We decided that the time point for our transplant would be 72 h after injury. At the 72-h time point, all cascades including neuronal necrosis and apoptosis are decreased, and normal energy state within the brain is restored. According to previous reports on neural stem cells, the time point between 3- and 7-d after injury was the most appropriate time for transplantation in a neonatal mouse model of HIE (24). However, we did not compare the therapeutic efficiencies of transplantation between 72-h after injury, within 24-h after injury and 7-d after injury.
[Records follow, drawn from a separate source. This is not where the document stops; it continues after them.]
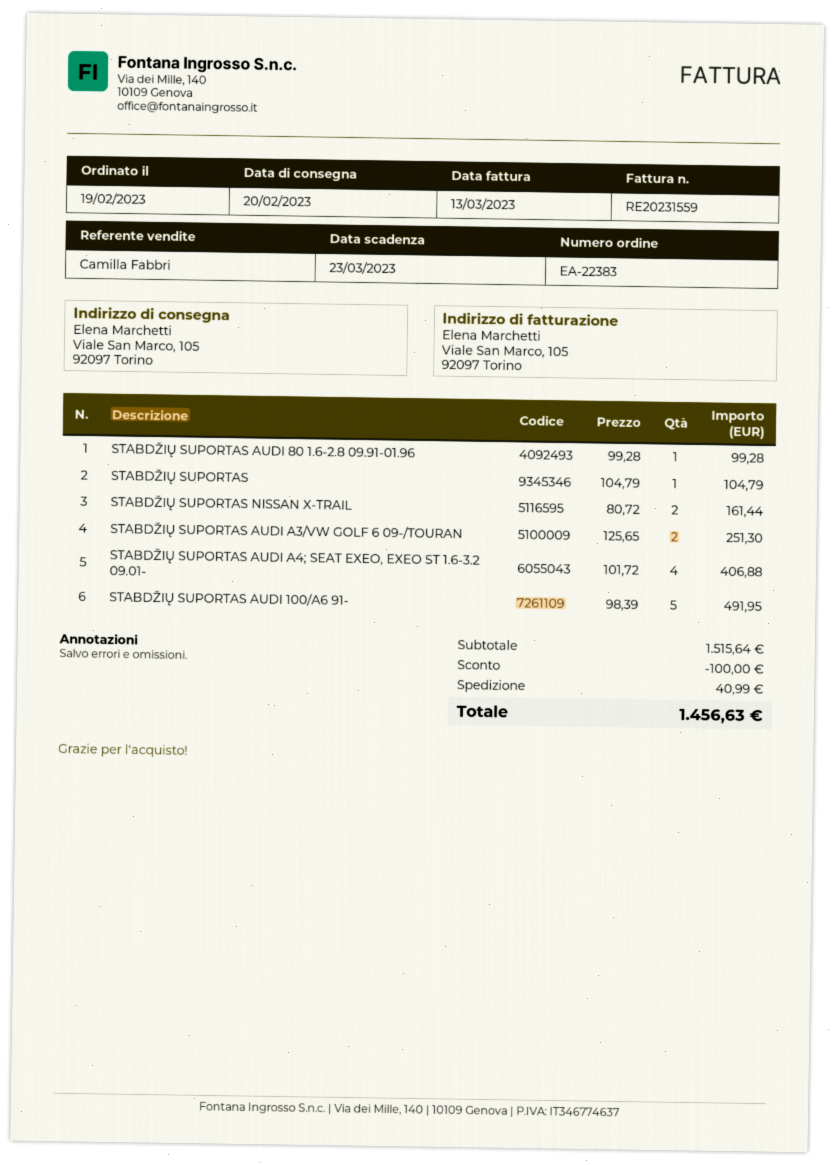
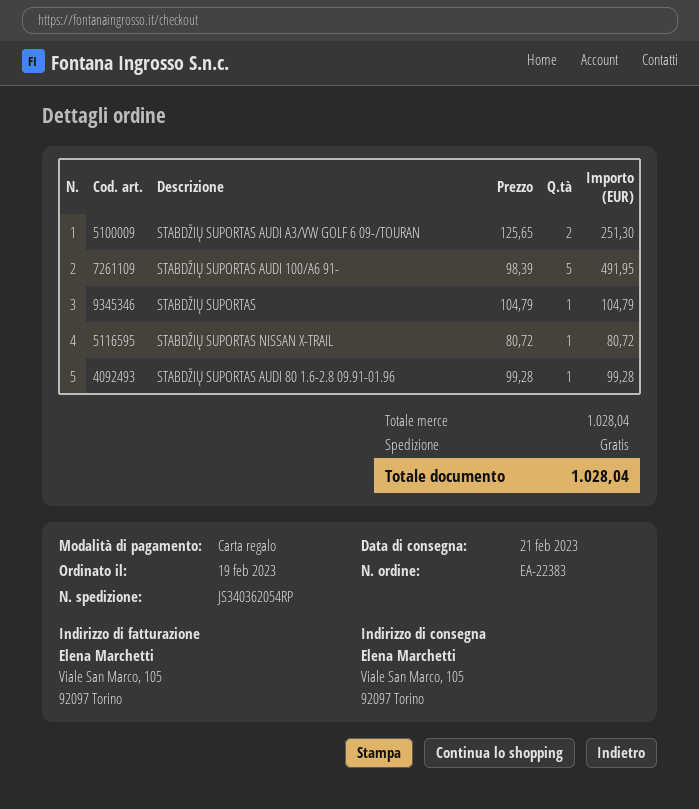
delivery date: 2023-02-20 -> 2023-02-21
STABDŽIŲ SUPORTAS NISSAN X-TRAIL: 2 x 80.72 = 161.44 -> 1 x 80.72 = 80.72
STABDŽIŲ SUPORTAS AUDI A4; SEAT EXEO, EXEO ST 1.6-3.2 09.01-: 4 x 101.72 = 406.88 -> none
subtotal: 1515.64 -> 1028.04
discount: 100.00 -> none
shipping: 40.99 -> 0.00
total: 1456.63 -> 1028.04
We performed the cylinder test and the accelerating rotarod test because they can reveal the sensorimotor deficit caused by cortical and striatal injuries. To assess the hippocampal injury, the watermaze test is more compatible because it can assess cognitive and memory functions. In our preliminary study, our neonatal HIE model caused infarction mainly in the ipsilateral cortex, striatum, and, to a lesser degree, hippocampus. In previous studies, the cylinder test revealed a significant difference between the sham and neonatal stroke groups on the 24th postnatal day (25). Grow et al. (26) have reported that the cylinder test in P35 rat can detect sensorimotor deficits after HI.

In this study, we did not examine whether MSCs injected into the heart migrated into other organs such as the kidney, lung, spleen, liver, and heart. It is uncertain whether there may be any adverse reactions and possible tumor growth or tissue destruction because of MSC transplants. In an adult focal ischemic rat model, it was found that i.v. MSCs were detected in bone marrow up to 4% and in other organs up to 0.5%, most of which encircled vessels with a few cells located in parenchyma without any adverse reactions or tumor growth (7).

In our neonatal HIE model, MSCs were transplanted and transdifferentiated to astrocytes. Although MSC transplants could not maintain the brain volume, they could improve sensorimotor deficits in the earlier period after HI. The results of this study suggest that MSC transplantation can be a new therapeutic modality for neonatal HIE, but further investigations are needed for clinical trials.